We can probably manage without immediately-consistent history, so long as
"eventually consistent" doesn't take too long.
If we can get to a point where an off-the-shelf Couch client lets us control
which records to retrieve and when, allows us to detect conflicts before
committing a write, offers consistent bulk writes with boundaries, and is
compatible with our crypto story, then great; it could be a useful tool. But
see below for another viewpoint.
My understanding is that you're suggesting using Couch basically like Sync 1.1
— dump objects into it and pull them out, but don't use its built-in
replication. We'll get Sync 1.1 quality out of that solution, with the win of
writing less code (in theory), but the cost of maintaining that client. Which
is to say, that's exactly the same as just using Sync 1.1, and I'm not all that
interested in having Mozilla spend another six years repeating history
verbatim, but with working bookmark sync!
> Observation 2: Bookmarks are hairy because there is structure, and changes
> should probably be more transactional than what the CouchDB and Dropbox APIs
> provide. We might be able to alter the Couch API slightly or work within it
> to address these issues. It probably wouldn't be as good as a more tailored
> solution, but it might be good enough! Weird things might still happen, but
> we could accept it, particularly if users are moving away from maintaining
> structured bookmarks. The upside is that we could potentially move quickly.

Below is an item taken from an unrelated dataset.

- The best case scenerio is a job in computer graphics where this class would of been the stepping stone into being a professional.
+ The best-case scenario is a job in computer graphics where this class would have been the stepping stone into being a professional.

I don't believe we can discount structured bookmarks. The numbers are
surprising, even to me:
ITEM COUNTS FOR bookmarks
0 - 1: 4 users
1 - 10: 389 users
10 - 100: 25122 users
100 - 1000: 28241 users
1000 - 10000: 5882 users
10000 - 100000: 187 users
100000 - 1000000: 1 users
total user count: 59826
Yeah, we have a Sync user in this sample with more than 100,000 bookmarks, and
plenty with thousands.
And at 20M or 100M users, we can't really design with the acceptance of
"might"; any hole we leave for failure will be a chasm in the wild. This was
the approach that Weave took, and it was wrong.

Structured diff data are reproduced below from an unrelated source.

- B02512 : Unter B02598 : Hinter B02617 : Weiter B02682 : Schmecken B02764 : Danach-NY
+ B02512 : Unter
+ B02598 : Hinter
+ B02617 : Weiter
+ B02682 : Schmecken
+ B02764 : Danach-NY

But in principle, yes, we could perhaps hammer a simple object store protocol
into shape.
My thought process is roughly as follows, though:
• We'd need to layer some kind of structural control on top, along with support
for fetching based on structure, etc. etc.
• So we're talking about two protocols: a blob exchange protocol which can't be
too naive, driven by a structure exchange protocol.
• At that point, two things are probably true:
1. We don't get much or any value from using an off-the-shelf protocol for
client-server communications, versus using the same off-the-shelf software
purely on the server side, because we're already building a layer alongside or
on top, and fighting the impedance mismatches.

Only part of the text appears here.